Second, I believe that every detail in the text is there for a specific theological reason. The Bible is not first and foremost entertainment (though it does, obviously, have a very intense artistic dimension). It does not give us details of time, place, geography, number, etc., simply to “create a sense of reality.” That is what novelists do, but that is not what the Bible does. I believe this very firmly, and I believe those who dismiss the details of the text as “unimportant” or as “mere literary color” are guilty of neglecting the work of the Holy Spirit. I don’t believe the Spirit wastes His breath. The books of the Bible do indeed have literary beauty, and we should appreciate this. But such literary beauty is not “art for art’s sake.” The details are there to add to the revelation Christ and His Church.
I tried to apply this consistently in Judges, taking note of the fact that Samson’s mother’s name is not given, though she is a major figure, while his father’s name is given, though he is a minor figure. There is a reason for this, and it is a theological reason. I may not have uncovered it, but at least I did not ignore it.
Academic commentaries tend to avoid theological exegesis in the interest of neutrality. Popular commentaries tend to sidestep theological exegesis and focus on moral lessons. So, by highlighting theological exegesis I may have appeared to some people to be doing something new, but there is nothing new about it.
Third, I believe that the text must be taken in its redemptive historical context. Books like Judges or Kings should not be read as novels. Nor should they be read in isolation from the rest of the canon. What they reveal to us can be clearly seen only if we take into account what has gonebefore. What did the people at this stage of history understand? What was their current covenantal context (Mosaic? Davidic? etc.). I believe that it is the Biblical, redemptive historical, covenantal context that is important, not the social context of the ancient Near East. The text is not expounded by drawing parallels to Ugaritic culture.7 Rather, the text has to be expounded by looking at the rest of Scripture. We look at the immediate context, at the overall literary structures and themes of the book as a whole, and at the position of this revelation in terms of covenantal history.

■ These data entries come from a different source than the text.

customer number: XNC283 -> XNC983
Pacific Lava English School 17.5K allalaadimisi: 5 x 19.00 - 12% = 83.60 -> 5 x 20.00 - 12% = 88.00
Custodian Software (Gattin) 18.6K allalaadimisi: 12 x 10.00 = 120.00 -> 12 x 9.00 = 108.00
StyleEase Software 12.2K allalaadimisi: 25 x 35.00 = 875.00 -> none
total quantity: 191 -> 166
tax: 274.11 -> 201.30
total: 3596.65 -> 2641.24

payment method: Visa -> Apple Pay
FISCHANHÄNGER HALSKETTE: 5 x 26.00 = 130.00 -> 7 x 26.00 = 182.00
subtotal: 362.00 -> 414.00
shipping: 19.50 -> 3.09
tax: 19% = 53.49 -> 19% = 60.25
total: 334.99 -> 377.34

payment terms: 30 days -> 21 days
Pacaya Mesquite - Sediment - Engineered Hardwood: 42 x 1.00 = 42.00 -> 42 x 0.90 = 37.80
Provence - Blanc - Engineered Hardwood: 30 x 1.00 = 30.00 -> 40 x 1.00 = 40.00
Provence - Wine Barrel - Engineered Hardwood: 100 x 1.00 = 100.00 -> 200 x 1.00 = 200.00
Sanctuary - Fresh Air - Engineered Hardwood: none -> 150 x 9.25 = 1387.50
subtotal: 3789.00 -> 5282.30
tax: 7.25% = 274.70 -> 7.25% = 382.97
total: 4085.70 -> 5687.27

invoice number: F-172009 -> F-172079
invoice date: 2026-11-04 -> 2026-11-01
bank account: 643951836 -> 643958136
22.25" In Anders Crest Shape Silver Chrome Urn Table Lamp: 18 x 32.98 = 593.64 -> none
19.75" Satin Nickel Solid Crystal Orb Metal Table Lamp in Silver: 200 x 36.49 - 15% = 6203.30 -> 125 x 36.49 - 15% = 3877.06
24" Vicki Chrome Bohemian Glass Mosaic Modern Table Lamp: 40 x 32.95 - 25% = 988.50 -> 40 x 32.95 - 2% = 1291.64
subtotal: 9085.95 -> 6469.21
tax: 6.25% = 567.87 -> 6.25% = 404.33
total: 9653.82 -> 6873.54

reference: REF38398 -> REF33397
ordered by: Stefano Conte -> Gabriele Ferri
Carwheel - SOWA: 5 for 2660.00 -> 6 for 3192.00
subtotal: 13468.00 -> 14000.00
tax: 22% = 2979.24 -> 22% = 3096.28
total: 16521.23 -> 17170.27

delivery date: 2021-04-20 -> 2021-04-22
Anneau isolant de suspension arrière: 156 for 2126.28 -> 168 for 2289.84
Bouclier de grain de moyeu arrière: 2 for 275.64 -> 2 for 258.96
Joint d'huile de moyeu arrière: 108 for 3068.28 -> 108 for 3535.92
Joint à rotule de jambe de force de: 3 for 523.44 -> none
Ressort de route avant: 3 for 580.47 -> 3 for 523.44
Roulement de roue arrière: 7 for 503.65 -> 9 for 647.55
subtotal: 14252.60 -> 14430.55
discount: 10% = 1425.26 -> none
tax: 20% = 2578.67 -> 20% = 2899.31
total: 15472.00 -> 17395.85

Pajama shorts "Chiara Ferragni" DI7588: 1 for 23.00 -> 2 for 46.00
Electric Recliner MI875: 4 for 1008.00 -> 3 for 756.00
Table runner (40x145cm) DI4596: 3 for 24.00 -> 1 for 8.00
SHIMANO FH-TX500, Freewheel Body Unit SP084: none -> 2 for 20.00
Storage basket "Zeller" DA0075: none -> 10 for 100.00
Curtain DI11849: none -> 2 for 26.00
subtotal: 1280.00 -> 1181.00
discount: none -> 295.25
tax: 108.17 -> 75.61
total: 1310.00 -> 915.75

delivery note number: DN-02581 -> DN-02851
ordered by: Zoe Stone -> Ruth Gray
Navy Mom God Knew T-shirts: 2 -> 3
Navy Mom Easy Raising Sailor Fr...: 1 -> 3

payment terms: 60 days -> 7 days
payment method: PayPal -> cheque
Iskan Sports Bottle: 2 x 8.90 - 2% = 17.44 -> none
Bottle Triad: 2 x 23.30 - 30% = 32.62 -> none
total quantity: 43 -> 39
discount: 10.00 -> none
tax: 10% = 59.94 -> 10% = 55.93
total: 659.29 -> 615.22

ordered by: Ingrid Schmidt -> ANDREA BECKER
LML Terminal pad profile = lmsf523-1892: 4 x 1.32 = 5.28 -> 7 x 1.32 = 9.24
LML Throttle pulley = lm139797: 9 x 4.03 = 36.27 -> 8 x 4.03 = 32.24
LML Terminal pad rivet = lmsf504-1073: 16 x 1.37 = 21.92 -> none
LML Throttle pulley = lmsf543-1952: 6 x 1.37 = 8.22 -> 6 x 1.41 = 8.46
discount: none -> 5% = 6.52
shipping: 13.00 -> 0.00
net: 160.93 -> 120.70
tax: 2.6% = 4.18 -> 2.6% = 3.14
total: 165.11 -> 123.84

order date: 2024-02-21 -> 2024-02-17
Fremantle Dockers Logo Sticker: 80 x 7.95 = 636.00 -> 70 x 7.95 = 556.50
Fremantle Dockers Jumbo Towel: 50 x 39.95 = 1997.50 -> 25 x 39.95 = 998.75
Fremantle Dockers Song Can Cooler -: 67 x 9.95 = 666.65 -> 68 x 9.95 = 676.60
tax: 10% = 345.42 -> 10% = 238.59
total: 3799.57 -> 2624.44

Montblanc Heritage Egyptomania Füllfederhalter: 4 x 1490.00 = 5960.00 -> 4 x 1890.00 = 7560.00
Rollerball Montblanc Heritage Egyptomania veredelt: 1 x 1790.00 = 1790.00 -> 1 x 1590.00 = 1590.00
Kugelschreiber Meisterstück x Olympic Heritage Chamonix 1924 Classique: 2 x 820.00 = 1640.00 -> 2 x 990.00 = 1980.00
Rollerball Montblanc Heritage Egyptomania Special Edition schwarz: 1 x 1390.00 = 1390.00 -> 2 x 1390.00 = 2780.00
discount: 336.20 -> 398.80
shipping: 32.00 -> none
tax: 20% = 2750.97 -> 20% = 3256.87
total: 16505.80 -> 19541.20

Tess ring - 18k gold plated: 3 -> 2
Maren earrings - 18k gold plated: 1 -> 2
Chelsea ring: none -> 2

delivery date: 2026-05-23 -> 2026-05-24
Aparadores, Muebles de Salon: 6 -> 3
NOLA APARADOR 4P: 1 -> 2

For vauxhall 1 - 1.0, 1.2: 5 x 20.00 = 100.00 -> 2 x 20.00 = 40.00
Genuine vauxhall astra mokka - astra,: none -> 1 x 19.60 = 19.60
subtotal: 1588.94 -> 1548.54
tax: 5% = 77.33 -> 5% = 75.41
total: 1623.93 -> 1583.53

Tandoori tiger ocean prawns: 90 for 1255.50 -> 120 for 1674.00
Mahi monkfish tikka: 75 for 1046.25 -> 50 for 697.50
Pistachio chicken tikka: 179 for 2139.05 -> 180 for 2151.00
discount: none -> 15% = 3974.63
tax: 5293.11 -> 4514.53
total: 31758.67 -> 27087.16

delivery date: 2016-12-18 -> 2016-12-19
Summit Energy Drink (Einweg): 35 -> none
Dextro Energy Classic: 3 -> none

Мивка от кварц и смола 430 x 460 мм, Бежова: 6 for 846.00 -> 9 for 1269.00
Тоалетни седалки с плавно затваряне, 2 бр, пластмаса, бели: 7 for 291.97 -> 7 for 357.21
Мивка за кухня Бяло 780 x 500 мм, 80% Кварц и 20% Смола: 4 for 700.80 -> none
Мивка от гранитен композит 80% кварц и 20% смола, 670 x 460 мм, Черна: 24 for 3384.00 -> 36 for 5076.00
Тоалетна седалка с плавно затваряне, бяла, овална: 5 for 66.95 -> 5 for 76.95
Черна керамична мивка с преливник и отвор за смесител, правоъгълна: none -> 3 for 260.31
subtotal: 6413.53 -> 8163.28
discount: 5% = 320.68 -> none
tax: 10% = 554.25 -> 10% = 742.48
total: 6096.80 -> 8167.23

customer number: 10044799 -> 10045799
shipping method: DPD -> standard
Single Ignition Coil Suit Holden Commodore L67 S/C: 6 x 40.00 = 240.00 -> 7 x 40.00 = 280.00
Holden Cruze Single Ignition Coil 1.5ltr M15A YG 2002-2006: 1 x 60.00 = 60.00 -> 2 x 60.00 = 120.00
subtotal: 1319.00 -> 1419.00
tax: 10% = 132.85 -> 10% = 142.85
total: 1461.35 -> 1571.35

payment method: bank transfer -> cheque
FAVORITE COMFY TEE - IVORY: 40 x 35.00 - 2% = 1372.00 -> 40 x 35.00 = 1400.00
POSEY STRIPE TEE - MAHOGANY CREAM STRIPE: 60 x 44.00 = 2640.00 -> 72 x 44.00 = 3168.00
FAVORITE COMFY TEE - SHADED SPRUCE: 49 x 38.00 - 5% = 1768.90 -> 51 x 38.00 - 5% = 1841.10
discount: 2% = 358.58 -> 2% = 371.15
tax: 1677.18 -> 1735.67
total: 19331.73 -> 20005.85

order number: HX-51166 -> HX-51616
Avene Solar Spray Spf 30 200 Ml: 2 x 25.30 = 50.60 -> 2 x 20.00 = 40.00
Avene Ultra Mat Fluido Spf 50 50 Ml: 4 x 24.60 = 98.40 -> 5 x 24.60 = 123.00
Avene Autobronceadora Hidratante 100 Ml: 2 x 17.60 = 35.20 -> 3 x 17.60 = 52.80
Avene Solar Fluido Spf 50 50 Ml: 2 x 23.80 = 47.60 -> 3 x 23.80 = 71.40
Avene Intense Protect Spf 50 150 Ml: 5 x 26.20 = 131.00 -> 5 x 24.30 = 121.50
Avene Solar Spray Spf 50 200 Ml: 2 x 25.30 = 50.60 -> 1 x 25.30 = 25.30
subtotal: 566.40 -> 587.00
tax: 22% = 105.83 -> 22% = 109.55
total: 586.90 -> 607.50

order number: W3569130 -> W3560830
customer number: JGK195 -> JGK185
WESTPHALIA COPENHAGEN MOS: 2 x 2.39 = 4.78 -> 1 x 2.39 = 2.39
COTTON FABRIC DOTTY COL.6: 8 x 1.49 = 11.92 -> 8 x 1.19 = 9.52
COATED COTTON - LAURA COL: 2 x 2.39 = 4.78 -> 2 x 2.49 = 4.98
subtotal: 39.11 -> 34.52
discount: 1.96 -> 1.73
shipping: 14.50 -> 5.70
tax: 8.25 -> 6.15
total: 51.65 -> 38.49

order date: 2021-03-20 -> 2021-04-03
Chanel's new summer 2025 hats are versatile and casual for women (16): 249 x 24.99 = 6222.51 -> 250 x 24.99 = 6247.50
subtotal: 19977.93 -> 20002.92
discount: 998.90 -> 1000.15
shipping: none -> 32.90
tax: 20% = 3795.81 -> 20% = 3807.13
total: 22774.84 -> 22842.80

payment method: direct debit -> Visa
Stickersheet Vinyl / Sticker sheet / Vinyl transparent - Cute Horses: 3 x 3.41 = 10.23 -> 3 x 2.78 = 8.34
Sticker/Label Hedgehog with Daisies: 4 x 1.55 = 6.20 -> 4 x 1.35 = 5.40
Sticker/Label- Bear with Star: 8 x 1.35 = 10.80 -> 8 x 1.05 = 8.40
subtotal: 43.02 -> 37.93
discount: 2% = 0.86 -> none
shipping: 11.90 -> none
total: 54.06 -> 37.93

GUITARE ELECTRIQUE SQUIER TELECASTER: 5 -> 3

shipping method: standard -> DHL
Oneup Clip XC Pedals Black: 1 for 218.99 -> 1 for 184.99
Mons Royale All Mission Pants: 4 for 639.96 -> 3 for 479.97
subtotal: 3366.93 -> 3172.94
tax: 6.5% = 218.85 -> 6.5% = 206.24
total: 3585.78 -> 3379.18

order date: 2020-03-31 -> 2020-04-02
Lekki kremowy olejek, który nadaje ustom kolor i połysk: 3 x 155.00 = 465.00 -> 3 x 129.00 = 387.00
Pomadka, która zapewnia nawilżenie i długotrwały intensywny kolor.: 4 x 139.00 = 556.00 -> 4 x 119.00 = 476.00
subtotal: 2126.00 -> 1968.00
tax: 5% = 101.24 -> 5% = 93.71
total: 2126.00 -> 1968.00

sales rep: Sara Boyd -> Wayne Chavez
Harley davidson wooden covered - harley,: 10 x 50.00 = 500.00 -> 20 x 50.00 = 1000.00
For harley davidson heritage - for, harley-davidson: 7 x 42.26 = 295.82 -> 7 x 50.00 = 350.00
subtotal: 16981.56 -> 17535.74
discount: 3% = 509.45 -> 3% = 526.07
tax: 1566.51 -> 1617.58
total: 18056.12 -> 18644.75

The books of Samuel, for instance, begin with the rending of the Mosaic covenant, both in its polity and in its symbolism (the Tabernacle). The books of Samuel describe the process by which God pounded the nation into a new form, and brought in a new covenant. Thus, they end with a new polity in place, and the site of the Temple selected. This is where the book fits in covenant history.
But there is nothing new about expounding the text this way. It is exactly what I was taught in class at both Reformed and Westminster Theological Seminaries.
Well, I’ve said exegesis should look for Christ, take the details seriously, and take the wider context seriously. I don’t really know what else to say.